Ingo Zamperoni als "Tagesthemen"-Moderator:"Ich bin nicht als Jugendbeauftragter verpflichtet worden"

Ingo Zamperoni als "Tagesthemen"-Moderator: Ingo Zamperoni

Ingo Zamperoni

(Foto: Britta Pedersen/dpa)

Ingo Zamperoni ist als Moderator der "Tagesthemen" von Montag an der Erste im Ersten. Ein Gespräch.

Interview von David Denk und Sebastian Jannasch

Es ist später Nachmittag, und für Ingo Zamperoni, 42, ist der Tag noch lange nicht vorbei. Er trifft später noch ein NDR-Kamerateam, dann ist er Studiogast im Hamburg Journal, und er muss einen Kurztext für ein Fotomagazin schreiben. Zamperoni ist so begehrt, weil er von Montag an Erster Moderator der Tagesthemen ist, so heißt das in der ARD. Wenn ihn der neue Job, mit dem vor ihm schon legendäre Fernsehjournalisten wie Hanns Joachim Friedrichs oder Ulrich Wickert ihre Karriere gekrönt haben, einschüchtern sollte, so lässt er es sich zumindest nicht anmerken.

SZ: Herr Zamperoni, Sie waren seit Anfang 2014 in den USA. Mit welchen Gefühlen sind Sie nun, so kurz vor der Präsidentschaftswahl, nach Deutschland zurückgekommen?

Ingo Zamperoni: Mit einem sehr lachenden und einem sehr weinenden Auge. Ich freue mich wahnsinnig auf diesen Job, es ist ein Privileg, gemeinsam mit Caren Miosga das Gesicht der Tagesthemen zu sein. Aber natürlich war das persönlich und beruflich eine so wertvolle Zeit, dass meine erste Reaktion war: Leute, ihr könnt mich so kurz vor dem Ende dieses Wahlkampfs, der in seiner Intensität für jeden Korrespondenten ein Geschenk war, hier doch nicht wegholen. Aber es gibt letztlich eine gute Lösung, weil die Tagesthemen - wie bei früheren Wahlen - ohnehin aus Washington gesendet werden.

Ach. Wie?

Nächste Woche habe ich meine erste Sendewoche in Hamburg und dann fliege ich am 31. rechtzeitig zu Halloween rüber, damit ich an diesem in den USA wichtigen Feiertag bei meiner Familie sein kann, die noch ein paar Monate in den USA bleibt. Wir werden dann am 8. und 9. November aus Washington senden. Die Beiträge werden aus Hamburg abgefahren, und auch der Nachrichtensprecher sitzt im Studio, aber ich werde vor dem Weißen Haus stehen.

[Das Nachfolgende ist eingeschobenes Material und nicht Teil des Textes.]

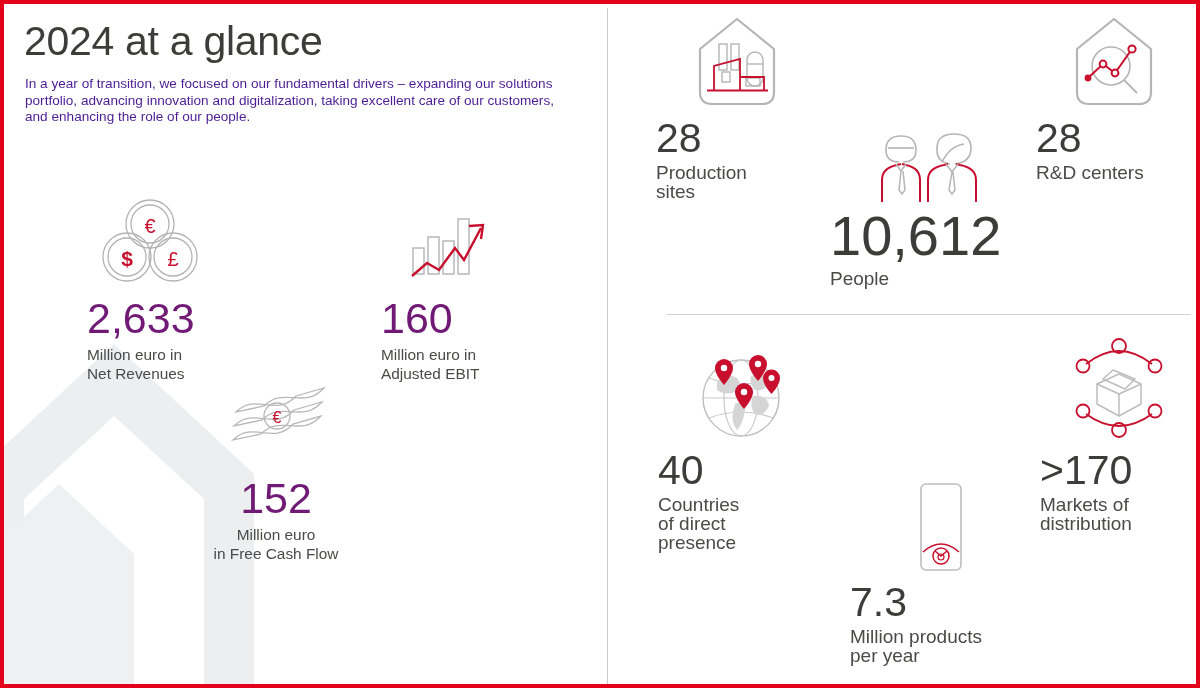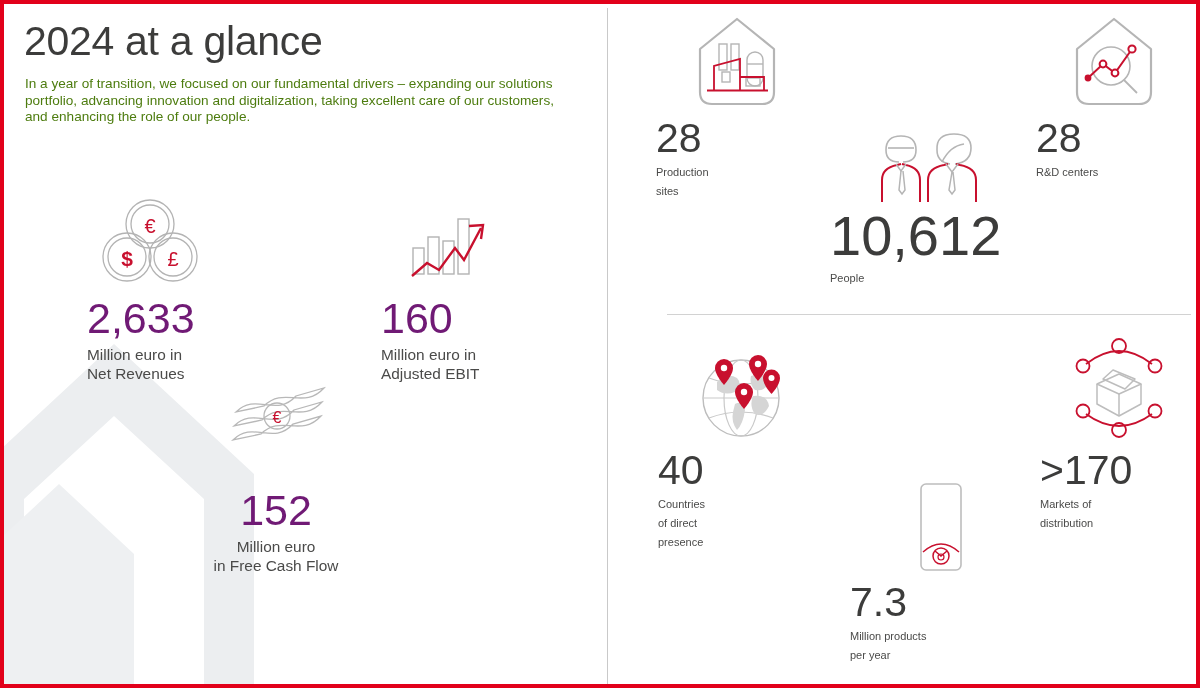--- a/index.html
+++ b/index.html
@@ -18,41 +18,41 @@
   .hdivider { position:absolute; left:663px; top:310px; width:524px; height:1px; background:#d2d2d2; }
 
   
   .left { position:absolute; left:0; top:0; width:603px; height:680px; }
   .title {
     position:absolute; left:20px; top:14px;
     font-size:41px; font-weight:400; color:#3c3c3b; letter-spacing:-0.3px; white-space:nowrap;
   }
   .subtitle {
     position:absolute; left:21px; top:72px; width:552px;
-    font-size:13.6px; line-height:16.6px; color:#4d7c0f; font-weight:400;
+    font-size:13.6px; line-height:16.6px; color:#4c1d95; font-weight:400;
   }
 
   .stat { position:absolute; }
   .stat .num {
     font-size:43px; font-weight:400; color:#701a75; line-height:1.05; letter-spacing:0px; white-space:nowrap;
   }
   .stat .lbl {
     font-size:15.4px; line-height:19px; color:#4a4a49; font-weight:400; margin-top:4px; white-space:nowrap;
   }
   .stat.center { text-align:center; }
   .stat.left-al { text-align:left; }
 
   .icon { position:absolute; }
 
   
   .right { position:absolute; left:604px; top:0; width:592px; height:680px; }
   .rstat { position:absolute; }
   .rstat .num { font-size:41px; font-weight:400; color:#3c3c3b; line-height:1.08; white-space:nowrap; }
   .rstat .num.big { font-size:56px; }
-  .rstat .lbl { font-size:11px; line-height:19px; color:#4a4a49; font-weight:400; margin-top:3px; white-space:nowrap; }
+  .rstat .lbl { font-size:19px; line-height:19px; color:#4a4a49; font-weight:400; margin-top:3px; white-space:nowrap; }
 
   svg { display:block; overflow:visible; }
 </style>
 </head>
 <body>
 
 <div class="slide">
 
   <svg class="watermark" viewBox="0 0 300 390">
     <path d="M10 390 L10 170 L150 40 L290 170 L290 390 L240 390 L240 195 L150 112 L60 195 L60 390 Z" fill="#eceef0"></path>
@@ -113,21 +113,21 @@
         <g fill="none" stroke="#b8b8b8" stroke-width="1.3">
           <path d="M6 30 C26 10, 46 36, 66 14 L94 6 C74 28, 54 4, 34 24 Z"></path>
           <path d="M4 44 C24 24, 44 50, 64 28 L92 20 C72 42, 52 18, 32 38 Z"></path>
           <path d="M3 58 C23 38, 43 64, 63 42 L91 34 C71 56, 51 32, 31 52 Z"></path>
           <circle cx="47" cy="34" r="13"></circle>
         </g>
         <text x="47" y="41" text-anchor="middle" font-family="Liberation Sans, sans-serif" font-size="16" fill="#c8102e">€</text>
       </svg>
     </div>
 
-    <div class="stat center" style="left:160px; top:484px; width:224px;">
+    <div class="stat center" style="left:160px; top:472px; width:224px;">
       <div class="num">152</div>
       <div class="lbl">Million euro</div>
       <div class="lbl" style="margin-top:0;">in Free Cash Flow</div>
     </div>
   </div>
 
   <div class="right">
 
     <div class="icon" style="left:86px; top:12px;">
       <svg width="86" height="92" viewBox="0 0 86 92">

In den USA ist es gang und gäbe, dass der Anchor etwa vor dem Nachtclub in Orlando steht, nachdem dort 50 Menschen erschossen wurden.

Sie haben gerade Ihr Buch "Fremdes Land Amerika" veröffentlicht, nach Ihrer Rückkehr könnten Sie nun "Fremdes Land Deutschland" nachlegen.

Ja, stimmt, es ist erstaunlich, wie viel in dieser kurzen Zeitspanne passiert ist. Die Flüchtlingskrise hat Dinge zu Tage gebracht, die nicht nur ich für überwunden hielt. Auch der Begriff "Lügenpresse" war vor meiner Abreise nicht verbreitet und auch die Wahlerfolge der AfD, die es geschafft hat, sich neu zu erfinden, indem sie vom Euro-Ticket auf diffuse Ängste umgeschwenkt ist, gehören für mich zur veränderten deutschen Realität.

Die immer mehr zur Normalität wird: Die Nachrichtenredaktion ARD aktuell, in der Tagesschau und Tagesthemen entstehen, hat gerade erst angekündigt, die AfD nicht mehr bei jeder Nennung als "rechtspopulistisch" zu bezeichnen. Eine richtige Entscheidung?

ARD Aktuell handhabt dies schon seit Monaten so, ohne dass dies ein Diskussionsthema war. Mir ist egal, ob wir jedes Mal das Adjektiv "rechtspopulistisch" vor die AfD setzen; es kommt darauf an, dass wir zeigen, wofür sie steht. Und dass das rechtspopulistische Mechanismen sind, steht außer Frage. Aufzuklären ist unsere Aufgabe, und nicht, die AfD zu verdammen. Das wäre kontraproduktiv. Wie wir bei Trump in den USA sehen, gibt es eine große Sehnsucht nach dem starken Mann, der mit hartem Besen durchfegt, simple Lösungen anbietet. Aber die Welt ist eben nicht schwarz und weiß, sondern besteht aus Grautönen, die sich immer stärker ausdifferenzieren. Es gibt keine einfachen Lösungen.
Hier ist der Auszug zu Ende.